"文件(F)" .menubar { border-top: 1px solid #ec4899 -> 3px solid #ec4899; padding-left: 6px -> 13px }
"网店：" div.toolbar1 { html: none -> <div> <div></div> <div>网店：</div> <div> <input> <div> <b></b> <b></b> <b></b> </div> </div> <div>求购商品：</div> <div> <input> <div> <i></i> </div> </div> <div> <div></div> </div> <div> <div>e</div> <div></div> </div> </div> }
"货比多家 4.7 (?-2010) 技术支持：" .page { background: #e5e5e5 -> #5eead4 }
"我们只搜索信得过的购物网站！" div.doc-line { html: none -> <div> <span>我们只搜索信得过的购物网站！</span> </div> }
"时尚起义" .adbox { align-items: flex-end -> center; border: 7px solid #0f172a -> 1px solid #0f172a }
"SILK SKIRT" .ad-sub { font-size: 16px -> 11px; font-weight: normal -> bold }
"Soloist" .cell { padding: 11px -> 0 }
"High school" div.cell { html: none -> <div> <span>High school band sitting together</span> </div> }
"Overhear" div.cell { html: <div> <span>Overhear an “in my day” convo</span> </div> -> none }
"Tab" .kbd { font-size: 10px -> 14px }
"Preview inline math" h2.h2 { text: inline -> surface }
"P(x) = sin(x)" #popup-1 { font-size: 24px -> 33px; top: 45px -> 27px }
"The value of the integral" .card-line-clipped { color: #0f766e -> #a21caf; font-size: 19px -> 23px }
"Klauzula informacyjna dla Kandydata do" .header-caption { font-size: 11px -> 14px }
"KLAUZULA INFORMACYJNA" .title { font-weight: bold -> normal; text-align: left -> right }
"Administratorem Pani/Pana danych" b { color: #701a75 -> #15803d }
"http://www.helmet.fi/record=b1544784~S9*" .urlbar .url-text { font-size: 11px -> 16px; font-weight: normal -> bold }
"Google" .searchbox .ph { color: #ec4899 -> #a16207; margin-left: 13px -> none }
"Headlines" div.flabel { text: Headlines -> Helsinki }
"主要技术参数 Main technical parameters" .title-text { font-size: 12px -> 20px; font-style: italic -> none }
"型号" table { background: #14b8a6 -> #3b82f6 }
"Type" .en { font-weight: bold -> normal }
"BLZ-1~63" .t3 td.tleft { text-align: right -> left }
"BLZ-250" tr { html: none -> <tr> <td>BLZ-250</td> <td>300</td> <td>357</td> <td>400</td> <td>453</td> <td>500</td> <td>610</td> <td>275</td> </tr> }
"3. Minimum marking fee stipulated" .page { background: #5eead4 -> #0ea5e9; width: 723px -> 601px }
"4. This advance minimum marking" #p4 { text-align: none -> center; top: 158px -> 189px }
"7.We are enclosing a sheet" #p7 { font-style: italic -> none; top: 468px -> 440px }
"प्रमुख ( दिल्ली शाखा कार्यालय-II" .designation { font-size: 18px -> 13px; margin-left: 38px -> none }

──────

§ WHAT YOU SHOULD DO
Take the lines above from the one containing "font-size: 24px ->" down to the one containing "are enclosing a", and transcribe them exactly, both ends included.

§ PROBLEM SOLUTION
"P(x) = sin(x)" #popup-1 { font-size: 24px -> 33px; top: 45px -> 27px }
"The value of the integral" .card-line-clipped { color: #0f766e -> #a21caf; font-size: 19px -> 23px }
"Klauzula informacyjna dla Kandydata do" .header-caption { font-size: 11px -> 14px }
"KLAUZULA INFORMACYJNA" .title { font-weight: bold -> normal; text-align: left -> right }
"Administratorem Pani/Pana danych" b { color: #701a75 -> #15803d }
"http://www.helmet.fi/record=b1544784~S9*" .urlbar .url-text { font-size: 11px -> 16px; font-weight: normal -> bold }
"Google" .searchbox .ph { color: #ec4899 -> #a16207; margin-left: 13px -> none }
"Headlines" div.flabel { text: Headlines -> Helsinki }
"主要技术参数 Main technical parameters" .title-text { font-size: 12px -> 20px; font-style: italic -> none }
"型号" table { background: #14b8a6 -> #3b82f6 }
"Type" .en { font-weight: bold -> normal }
"BLZ-1~63" .t3 td.tleft { text-align: right -> left }
"BLZ-250" tr { html: none -> <tr> <td>BLZ-250</td> <td>300</td> <td>357</td> <td>400</td> <td>453</td> <td>500</td> <td>610</td> <td>275</td> </tr> }
"3. Minimum marking fee stipulated" .page { background: #5eead4 -> #0ea5e9; width: 723px -> 601px }
"4. This advance minimum marking" #p4 { text-align: none -> center; top: 158px -> 189px }
"7.We are enclosing a sheet" #p7 { font-style: italic -> none; top: 468px -> 440px }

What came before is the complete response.